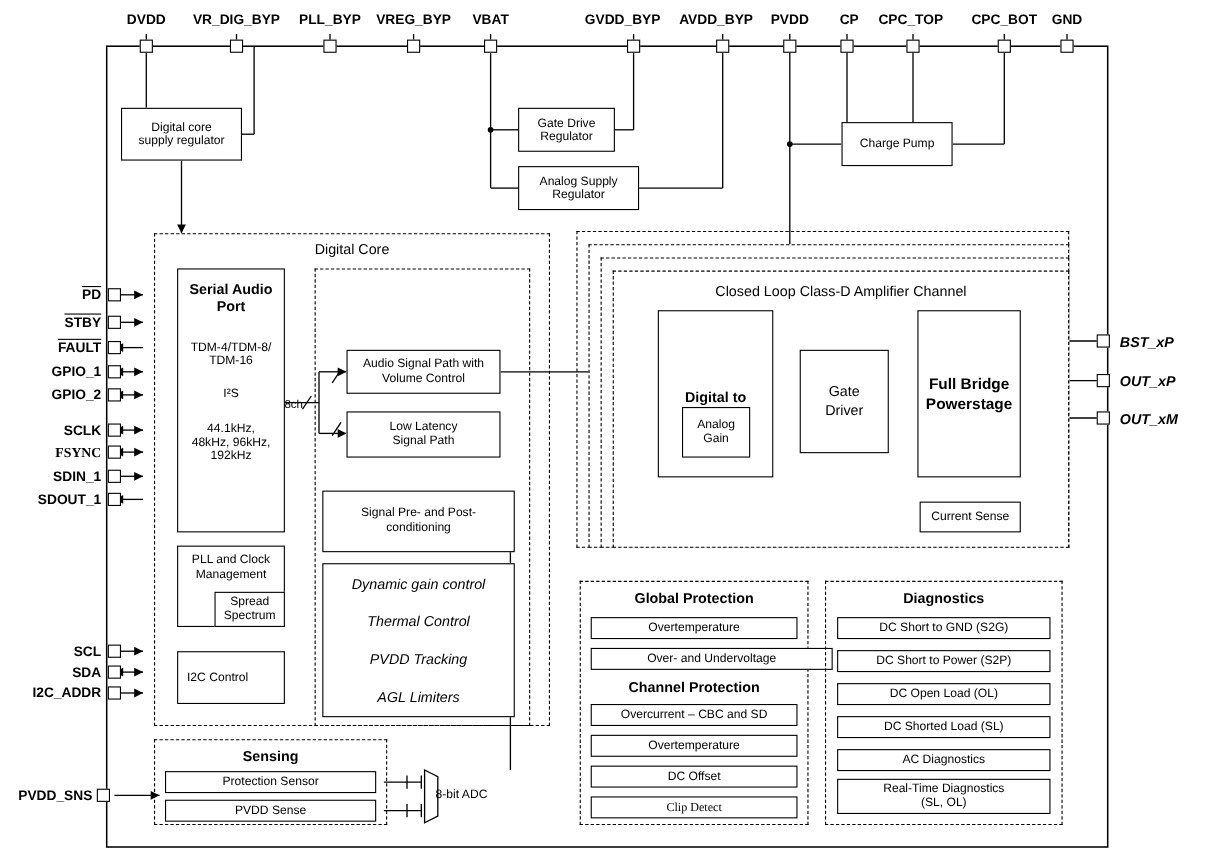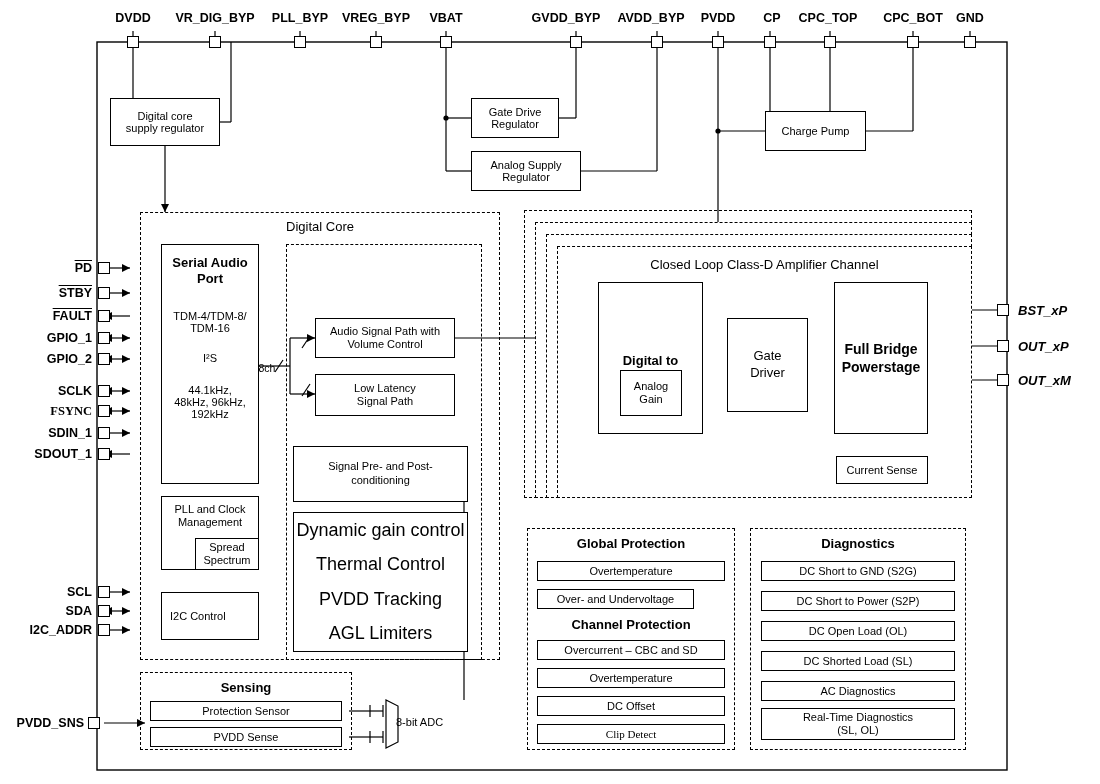--- a/index.html
+++ b/index.html
@@ -17,7 +17,7 @@
   svg{position:absolute;left:0;top:0;}
   .t10{font-size:10.5px;}
   .t11{font-size:11px;}
-  .t12{font-size:18px;}
+  .t12{font-size:13px;font-style:italic;}
   .t13{font-size:13px;}
   .t14{font-size:14px;}
 </style>

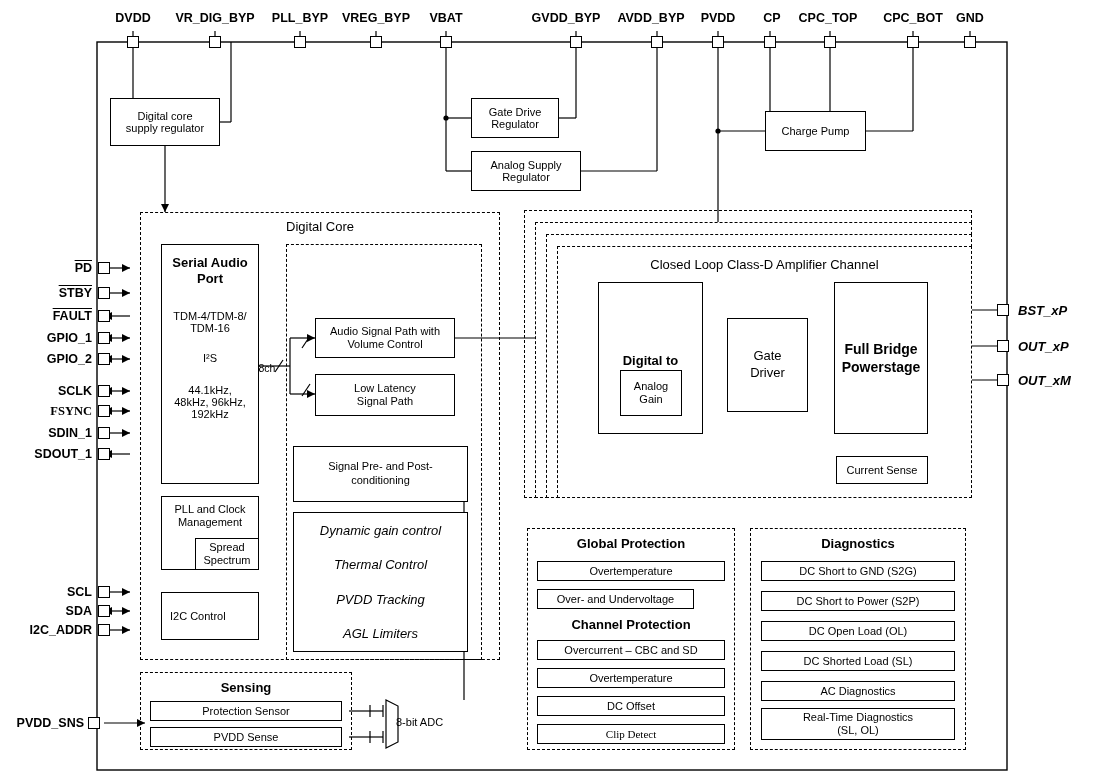--- a/index.html
+++ b/index.html
@@ -312,7 +312,7 @@
   <div class="abs dash" style="left:527px;top:528px;width:208px;height:222px;"></div>
   <div class="lbl t13 b" style="left:527px;top:537px;width:208px;">Global Protection</div>
   <div class="abs box t11" style="left:537px;top:561px;width:188px;height:20px;">Overtemperature</div>
-  <div class="abs box t11" style="left:537px;top:589px;width:157px;height:20px;">Over- and Undervoltage</div>
+  <div class="abs box t11" style="left:537px;top:589px;width:220px;height:20px;">Over- and Undervoltage</div>
   <div class="lbl t13 b" style="left:527px;top:618px;width:208px;">Channel Protection</div>
   <div class="abs box t11" style="left:537px;top:640px;width:188px;height:20px;">Overcurrent – CBC and SD</div>
   <div class="abs box t11" style="left:537px;top:668px;width:188px;height:20px;">Overtemperature</div>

----

## TASK BRIEF
Give the entries again word for word, but skip the pictures.

## EXERCISE OUTPUT
--- a/index.html
+++ b/index.html
@@ -17,7 +17,7 @@
   svg{position:absolute;left:0;top:0;}
   .t10{font-size:10.5px;}
   .t11{font-size:11px;}
-  .t12{font-size:18px;}
+  .t12{font-size:13px;font-style:italic;}
   .t13{font-size:13px;}
   .t14{font-size:14px;}
 </style>

--- a/index.html
+++ b/index.html
@@ -312,7 +312,7 @@
   <div class="abs dash" style="left:527px;top:528px;width:208px;height:222px;"></div>
   <div class="lbl t13 b" style="left:527px;top:537px;width:208px;">Global Protection</div>
   <div class="abs box t11" style="left:537px;top:561px;width:188px;height:20px;">Overtemperature</div>
-  <div class="abs box t11" style="left:537px;top:589px;width:157px;height:20px;">Over- and Undervoltage</div>
+  <div class="abs box t11" style="left:537px;top:589px;width:220px;height:20px;">Over- and Undervoltage</div>
   <div class="lbl t13 b" style="left:527px;top:618px;width:208px;">Channel Protection</div>
   <div class="abs box t11" style="left:537px;top:640px;width:188px;height:20px;">Overcurrent – CBC and SD</div>
   <div class="abs box t11" style="left:537px;top:668px;width:188px;height:20px;">Overtemperature</div>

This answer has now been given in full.